# About this exercise
Copy out the records in full, word for word, without pictures.

# Data records
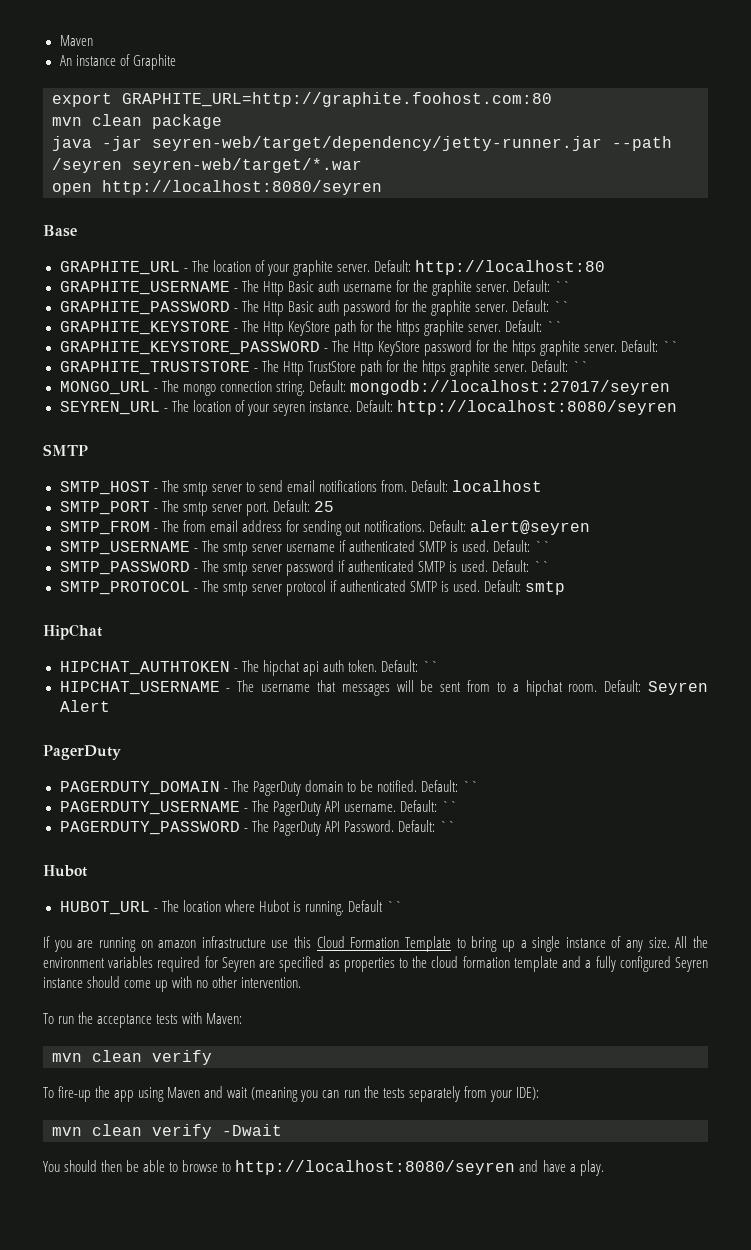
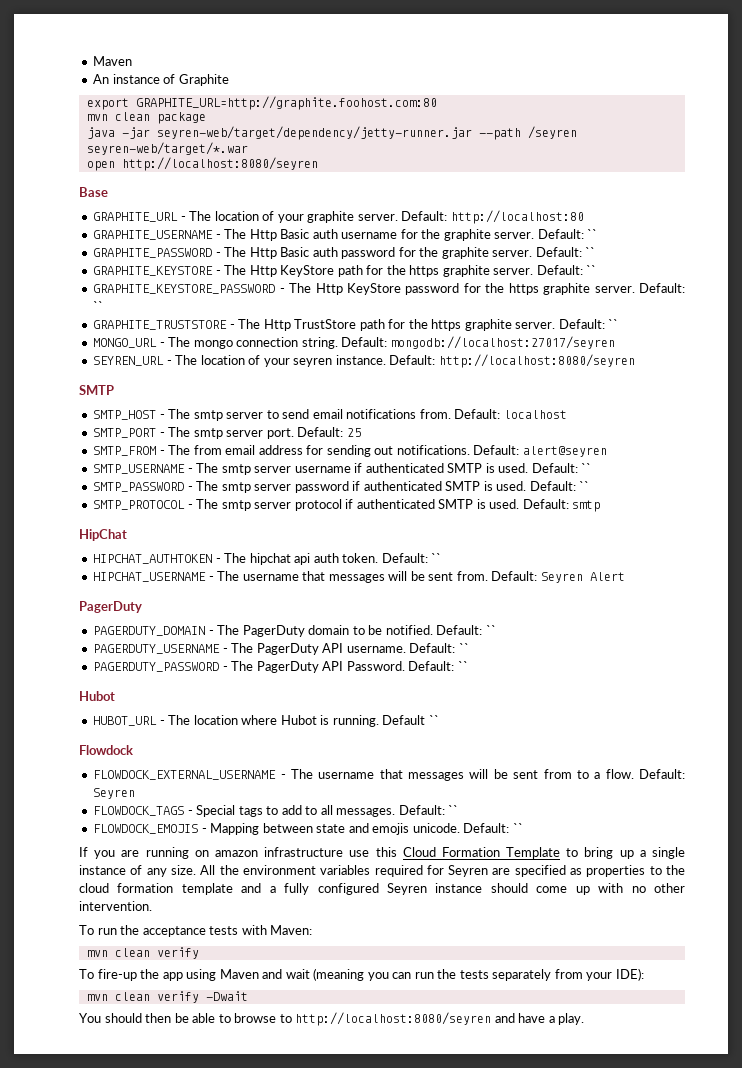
[466,680,598,696] from to a hipchat room. -> [456,571,488,581] from.
(402, 906) none -> [79,745,133,755] [93,769,686,781] [93,788,136,799] [93,805,459,817] [93,823,523,835] // Flowdock // FLOWDOCK_EXTERNAL_USERNAME - The username that messages will be sent from to a flow. Default: Seyren // FLOWDOCK_TAGS - Special tags to add to all messages. Default: `` // FLOWDOCK_EMOJIS - Mapping between state and emojis unicode. Default: ``

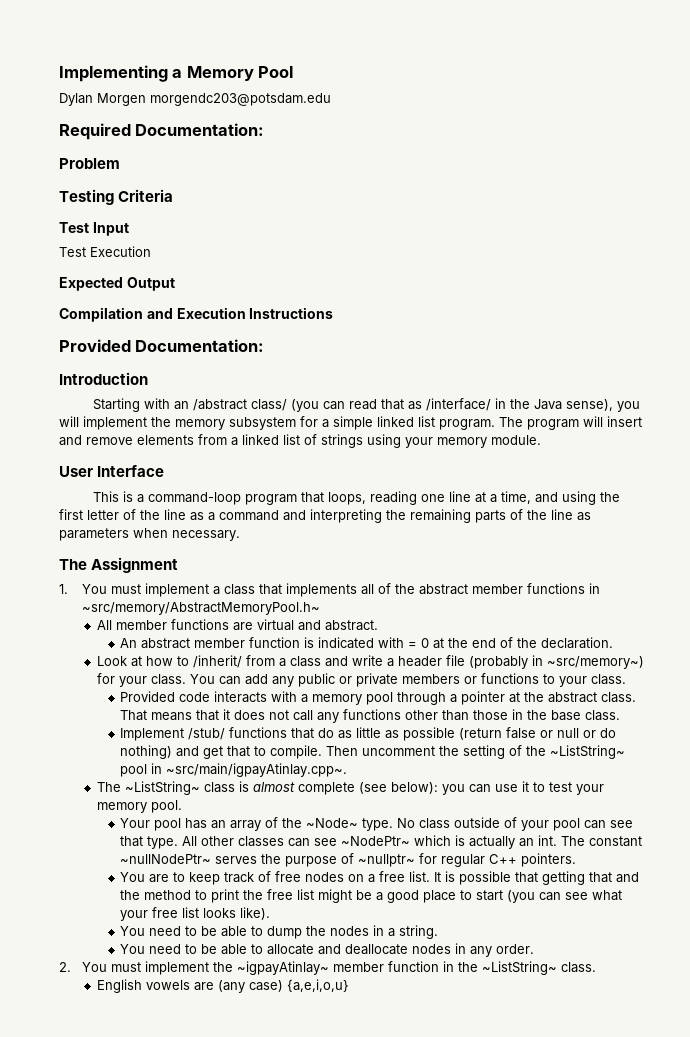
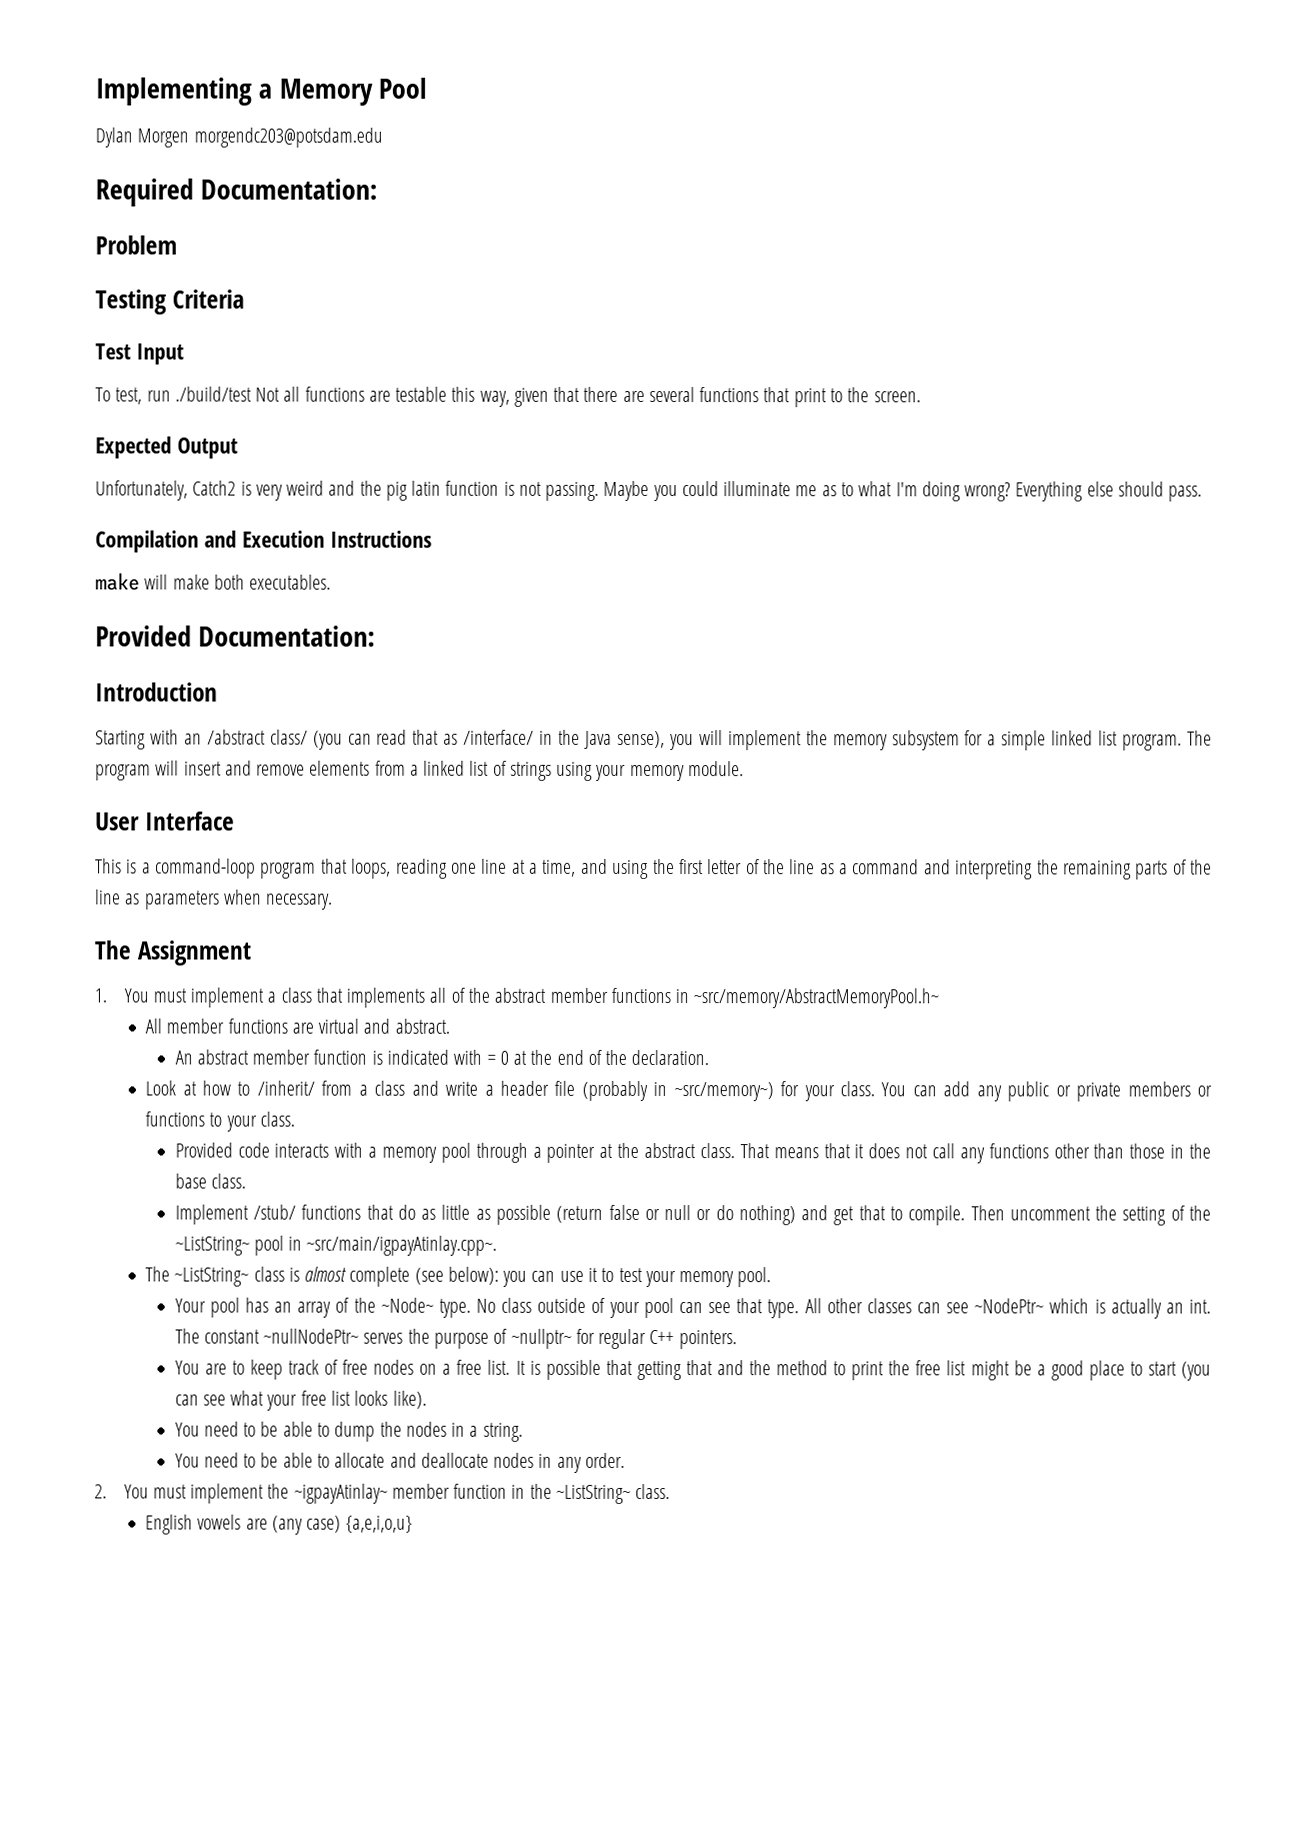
[59,246,151,257] [59,277,175,291] Test Execution // Expected Output -> [95,386,921,408] [95,436,238,459] [95,480,1203,502] To test, run ./build/test Not all functions are testable this way, given that there are several functions that print to the screen. // Expected Output // Unfortunately, Catch2 is very weird and the pig latin function is not passing. Maybe you could illuminate me as to what I'm doing wrong? Everything else should pass.
(334, 313) none -> [95,573,332,591] // make will make both executables.

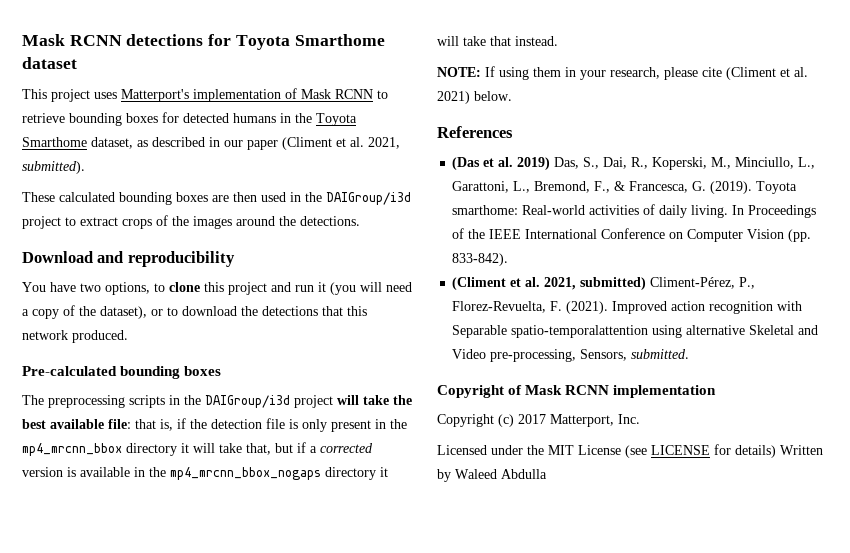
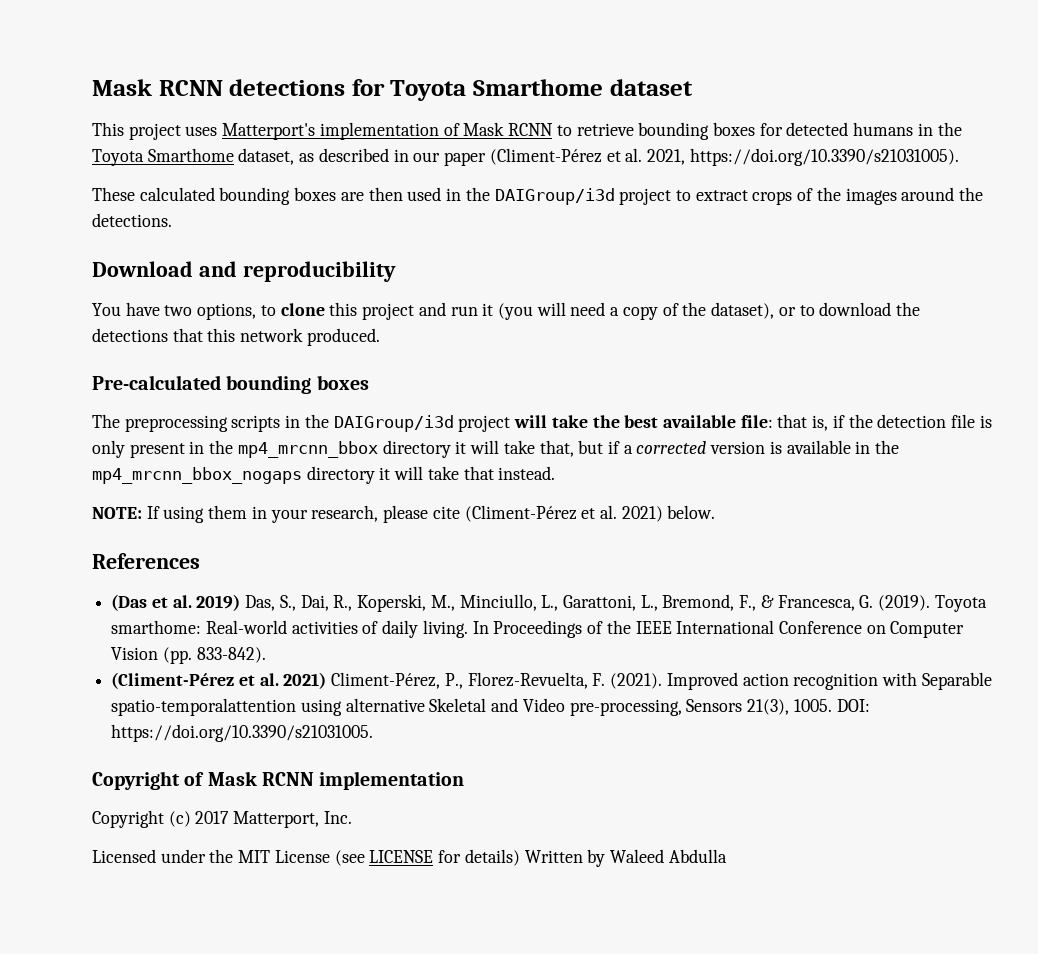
[282,137,400,150] [22,161,85,174] (Climent et al. 2021, submitted). -> [489,148,959,166] (Climent-Pérez et al. 2021, https://doi.org/10.3390/s21031005).
[726,67,776,80] (Climent -> [464,505,577,522] (Climent-Pérez
[452,277,647,290] (Climent et al. 2021, submitted) -> [111,672,327,689] (Climent-Pérez et al. 2021)
[580,349,690,361] Sensors, submitted. -> [686,699,870,715] [111,724,374,742] Sensors 21(3), 1005. DOI: https://doi.org/10.3390/s21031005.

# Exercise answer
[466,680,598,696] from to a hipchat room. -> [456,571,488,581] from.
(402, 906) none -> [79,745,133,755] [93,769,686,781] [93,788,136,799] [93,805,459,817] [93,823,523,835] // Flowdock // FLOWDOCK_EXTERNAL_USERNAME - The username that messages will be sent from to a flow. Default: Seyren // FLOWDOCK_TAGS - Special tags to add to all messages. Default: `` // FLOWDOCK_EMOJIS - Mapping between state and emojis unicode. Default: ``

[59,246,151,257] [59,277,175,291] Test Execution // Expected Output -> [95,386,921,408] [95,436,238,459] [95,480,1203,502] To test, run ./build/test Not all functions are testable this way, given that there are several functions that print to the screen. // Expected Output // Unfortunately, Catch2 is very weird and the pig latin function is not passing. Maybe you could illuminate me as to what I'm doing wrong? Everything else should pass.
(334, 313) none -> [95,573,332,591] // make will make both executables.

[282,137,400,150] [22,161,85,174] (Climent et al. 2021, submitted). -> [489,148,959,166] (Climent-Pérez et al. 2021, https://doi.org/10.3390/s21031005).
[726,67,776,80] (Climent -> [464,505,577,522] (Climent-Pérez
[452,277,647,290] (Climent et al. 2021, submitted) -> [111,672,327,689] (Climent-Pérez et al. 2021)
[580,349,690,361] Sensors, submitted. -> [686,699,870,715] [111,724,374,742] Sensors 21(3), 1005. DOI: https://doi.org/10.3390/s21031005.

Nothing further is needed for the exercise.